Task directions: Restate word for word, and only, the lines that extend from the line containing "#23252b; display:flex; flex-direction:row;" through the end of the records below.

◆ ◆ ◆ ◆ ◆

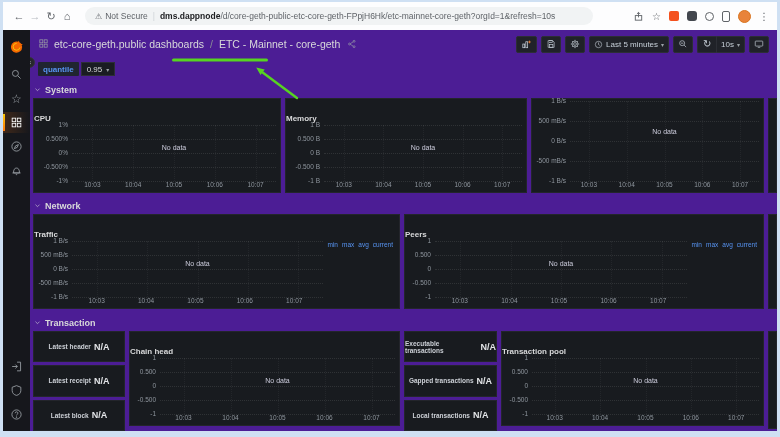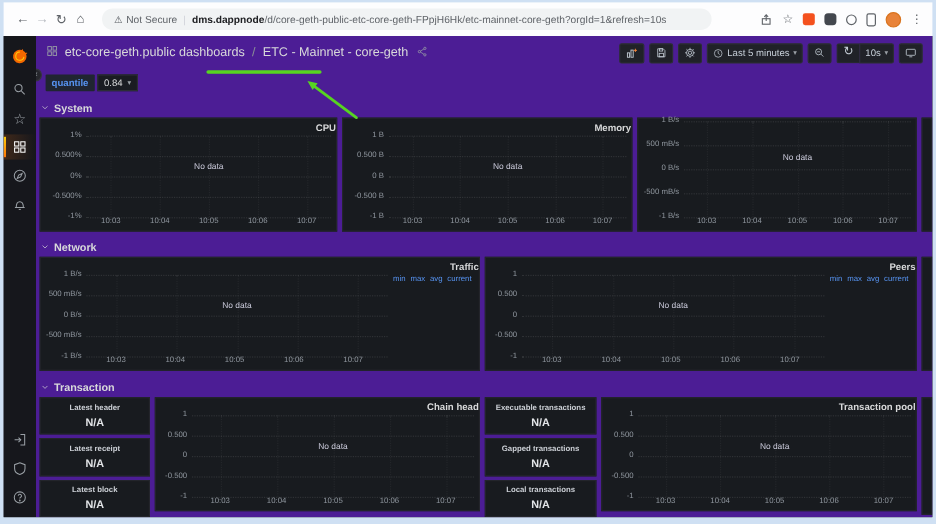--- a/index.html
+++ b/index.html
@@ -71,42 +71,42 @@
   .row-head { height:13px; margin:1px 0 2px; display:flex; align-items:center; gap:4px; padding-left:1px;
       font-size:9px; font-weight:bold; color:#d8d9da; cursor:pointer; }
   .row-head svg { stroke:#d8d9da; fill:none; stroke-width:2; }
   .panel-row { display:flex; gap:4px; }
   .panel-row.r-system { height:95px; margin-bottom:6px; }
   .panel-row.r-network { height:95px; margin-bottom:7px; }
   .panel-row.r-blockchain { height:98px; }
 
   .panel { background:#181b1f; border:1px solid #23252b; }
   .gpanel { display:flex; flex-direction:column; }
-  .gp-title { height:12px; text-align:right; font-size:8px; font-weight:bold; color:#d8d9da; padding-top:3px; cursor:pointer; }
+  .gp-title { height:12px; text-align:left; font-size:8px; font-weight:bold; color:#d8d9da; padding-top:3px; cursor:pointer;margin-top:12px; }
   .gp-main { flex:1; display:flex; flex-direction:column; padding:2px 4px 1px 4px; }
   .gp-plotrow { flex:1; display:flex; }
   .gp-yaxis { width:34px; display:flex; flex-direction:column; justify-content:space-between; align-items:flex-end;
       padding-right:4px; font-size:6.5px; line-height:6px; color:#8f969e; }
   .narrow .gp-yaxis { width:26px; }
   .gp-yaxis span:first-child { margin-top:-3px; } .gp-yaxis span:last-child { margin-bottom:-3px; }
   .gp-plot { flex:1; position:relative; }
   .hline { position:absolute; left:0; right:0; border-top:1px dotted rgba(255,255,255,0.10); }
   .vline { position:absolute; top:0; bottom:0; border-left:1px dotted rgba(255,255,255,0.05); }
   .no-data { position:absolute; left:0; right:0; top:34%; text-align:center; font-size:7px; color:#ccccdc; }
   .gp-legend { width:72px; display:flex; justify-content:flex-end; gap:4px; padding:0 2px 0 4px;
       font-size:6.5px; color:#5794f2; }
   .gp-legend span { cursor:pointer; }
   .gp-xaxis { height:10px; display:flex; font-size:6.5px; color:#8f969e; }
   .sp-l { width:34px; flex:none; } .narrow .sp-l { width:26px; }
   .sp-r { width:0; flex:none; } .has-legend .sp-r { width:76px; }
   .xlabels { flex:1; display:flex; }
   .xlabels span { width:20%; text-align:center; }
 
   .stat-col { display:flex; flex-direction:column; gap:3px; height:100px; }
-  .stat { flex:1; background:#181b1f; border:1px solid #23252b; display:flex; flex-direction:column;
+  .stat { flex:1; background:#181b1f; border:1px solid #23252b; display:flex; flex-direction:row;
       align-items:center; justify-content:center; gap:3px; }
   .stat-title { font-size:6.5px; font-weight:bold; color:#ccd0d6; cursor:pointer; }
   .stat-value { font-size:9px; font-weight:bold; color:#e3e5e8; }
   .sliver { flex:1; background:#181b1f; border:1px solid #23252b; }
 
   
   .annot { position:absolute; left:0; top:0; width:780px; height:437px; z-index:40; pointer-events:none; }
 </style>
 </head>
 <body>
@@ -286,21 +286,21 @@
                 <rect x="3" y="5" width="18" height="12" rx="1.5"></rect>
                 <line x1="9" y1="20" x2="15" y2="20"></line>
               </svg>
           </div>
         </div>
       </div>
 
       <div class="submenu">
         <span class="var-label">quantile</span>
         <span class="var-value">
-          <span>0.84</span>
+          <span>0.95</span>
           <span class="tb-caret">▾</span>
         </span>
       </div>
 
       <div class="dash-body">
 
         <div class="row-head">
           <svg width="7" height="7" viewBox="0 0 24 24">
               <path d="M5 9l7 7 7-7"></path>
             </svg>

◆ ◆ ◆ ◆ ◆

The completed task:
+  .stat { flex:1; background:#181b1f; border:1px solid #23252b; display:flex; flex-direction:row;
       align-items:center; justify-content:center; gap:3px; }
   .stat-title { font-size:6.5px; font-weight:bold; color:#ccd0d6; cursor:pointer; }
   .stat-value { font-size:9px; font-weight:bold; color:#e3e5e8; }
   .sliver { flex:1; background:#181b1f; border:1px solid #23252b; }
 
   
   .annot { position:absolute; left:0; top:0; width:780px; height:437px; z-index:40; pointer-events:none; }
 </style>
 </head>
 <body>
@@ -286,21 +286,21 @@
                 <rect x="3" y="5" width="18" height="12" rx="1.5"></rect>
                 <line x1="9" y1="20" x2="15" y2="20"></line>
               </svg>
           </div>
         </div>
       </div>
 
       <div class="submenu">
         <span class="var-label">quantile</span>
         <span class="var-value">
-          <span>0.84</span>
+          <span>0.95</span>
           <span class="tb-caret">▾</span>
         </span>
       </div>
 
       <div class="dash-body">
 
         <div class="row-head">
           <svg width="7" height="7" viewBox="0 0 24 24">
               <path d="M5 9l7 7 7-7"></path>
             </svg>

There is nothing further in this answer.